Algérie

Les étudiants de la Faculté de médecine protestent

Ils se plaignent de l’exiguïté des chambres Les cités universitaires devant fermer leurs portes à partir du 4 juillet, les internes de la Faculté de médecine, qui doivent poursuivre leurs études en été et que cette décision dérange, demandent à la tutelle de revoir sa décision et de faire en sorte que cela ne les pénalise pas.Contactée à ce sujet, la direction des œuvres universitaires rappelle que, comme par le passé, les 137 étudiants seront pris en charge et hébergés à la cité universitaire El-Badr du quartier Oussama ibnou Zaïd, anciennement Boulanger.

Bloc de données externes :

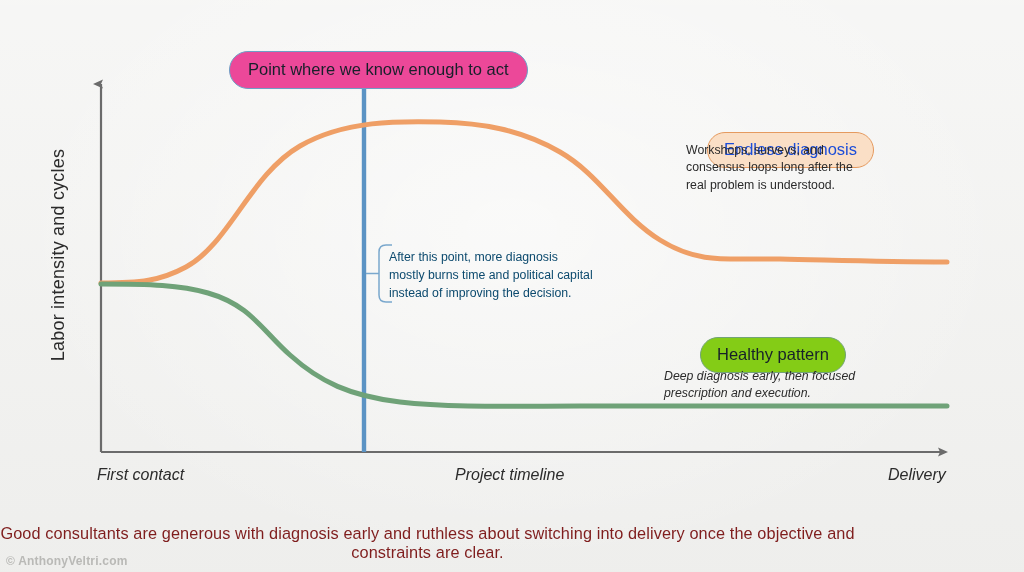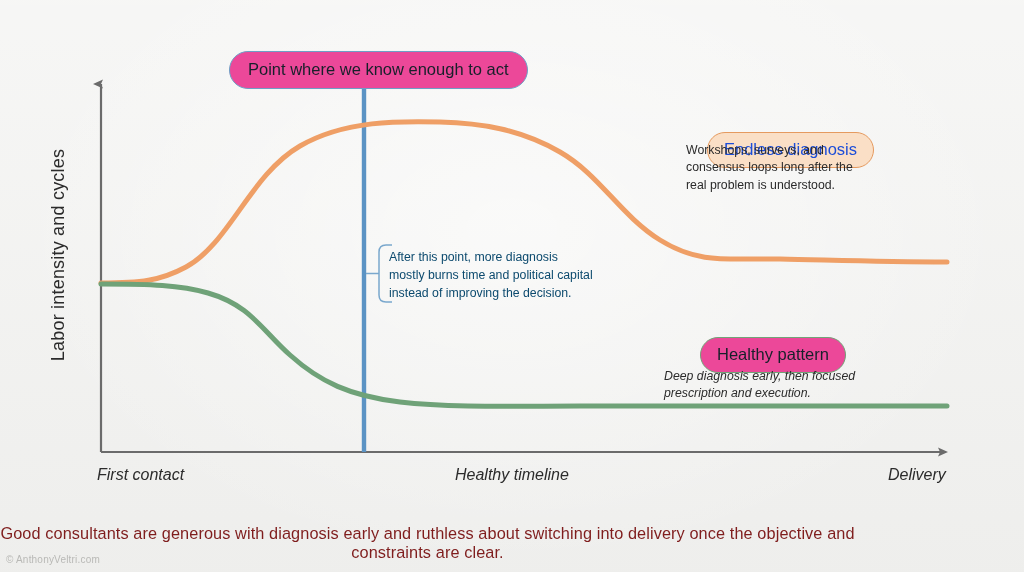--- a/index.html
+++ b/index.html
@@ -95,7 +95,7 @@
   #pill-healthy {
     left: 700px;
     top: 337px;
-    background: #ec4899;
+    background: #84cc16;
     border-color: #72a377;
     color: #17202a;
   }

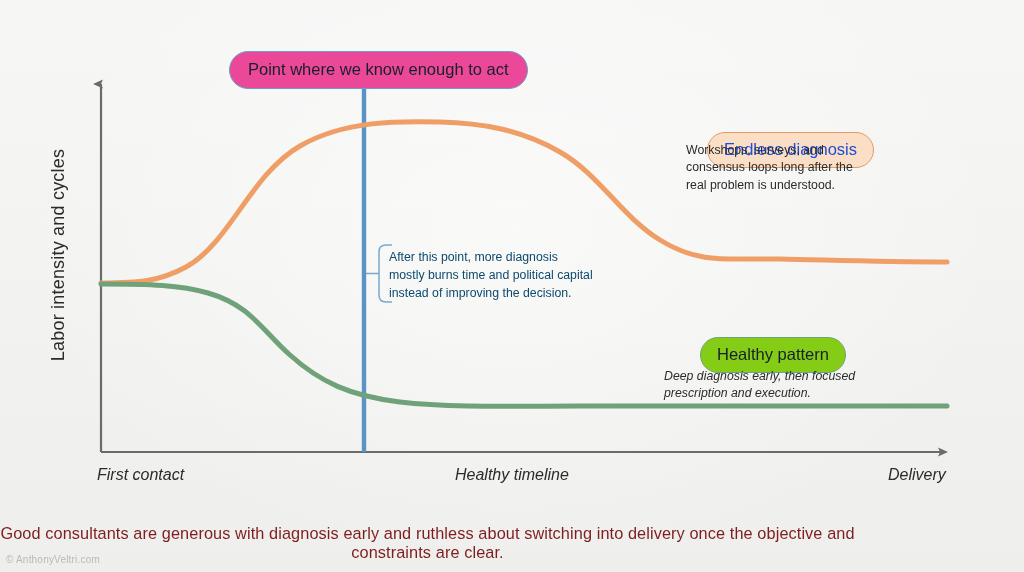--- a/index.html
+++ b/index.html
@@ -198,7 +198,7 @@
   <div class="y-axis-label">Labor intensity and cycles</div>
 
   <div class="x-tick" id="x-tick-first">First contact</div>
-  <div class="x-tick" id="x-tick-mid">Healthy timeline</div>
+  <div class="x-tick" id="x-tick-mid">Project timeline</div>
   <div class="x-tick" id="x-tick-last">Delivery</div>
 
   <div class="pill" id="pill-topline">Point where we know enough to act</div>

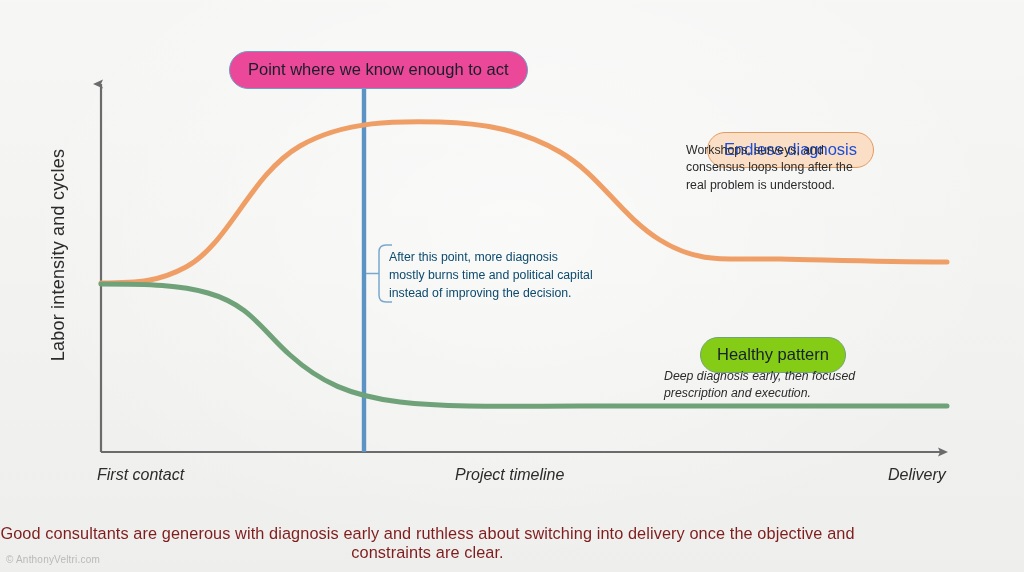--- a/index.html
+++ b/index.html
@@ -150,9 +150,10 @@
     position: absolute;
     left: 6px;
     top: 554px;
-    font-size: 10px;
+    font-size: 12px;
     color: #b9b9b6;
     letter-spacing: 0.2px;
+    font-weight: bold;
   }
 </style>
 </head>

Pour leur faciliter la tâche, la direction des œuvres universitaires s’engage à héberger ces étudiantes, à leur assurer la restauration et à maintenir une permanence dans la cité qui les accueillera. Concernant les étudiants de sexe masculin, on apprend qu’ils seront hébergés dans la cité le Volontaire où ils seront également pris en charge. Selon certaines sources, dans quelques cités universitaires, la restauration n’est pas assurée de façon régulière d’où le mécontentement des pensionnaires devant attendre l’affichage des moyennes obtenues. C’est surtout le cas pour les étudiants en droit et sciences politiques, internes dans leur majorité, ainsi que ceux des sciences économiques et commerciales et des facultés et divisions scientifiques et techniques de l’université Mohamed Boudiaf. D’autre part, pour protester contre le refus de dialoguer affiché par l’administration et l’exclusion arbitraire de certains d’entre eux, les personnels de la cité 2000 lits de Maraval menacent d’observer un mouvement de grève dès cette semaine. A noter que ces mouvements interviennent après la fermeture de 6 résidences de l’Ouest d’Oran par les représentants de l’ONEA. Selon nos interlocuteurs, c’est suite au refus de la direction des œuvres universitaires de prendre en charge une rencontre décidée par l’ONEA que les étudiants ont décidé de poursuivre leurs protestations pendant près d’une semaine. Ils ont de même menacé d’élargir leur mouvement aux autres résidences. En plus de ces perturbations, les internes de la faculté de médecine craignent que les chambres de la cité El-Badr et celles du Volontaire soient trop exiguës pour accueillir les 80 filles et 57 garçons. Selon certains de ces étudiants, pour réussir, il leur faut plus d’espace et de sérénité. A cette fin, ils demandent l’ouverture des œuvres afin d’éviter la répétition des problèmes auxquels ils étaient confrontés l’année passée. Amine R. et Nemili M.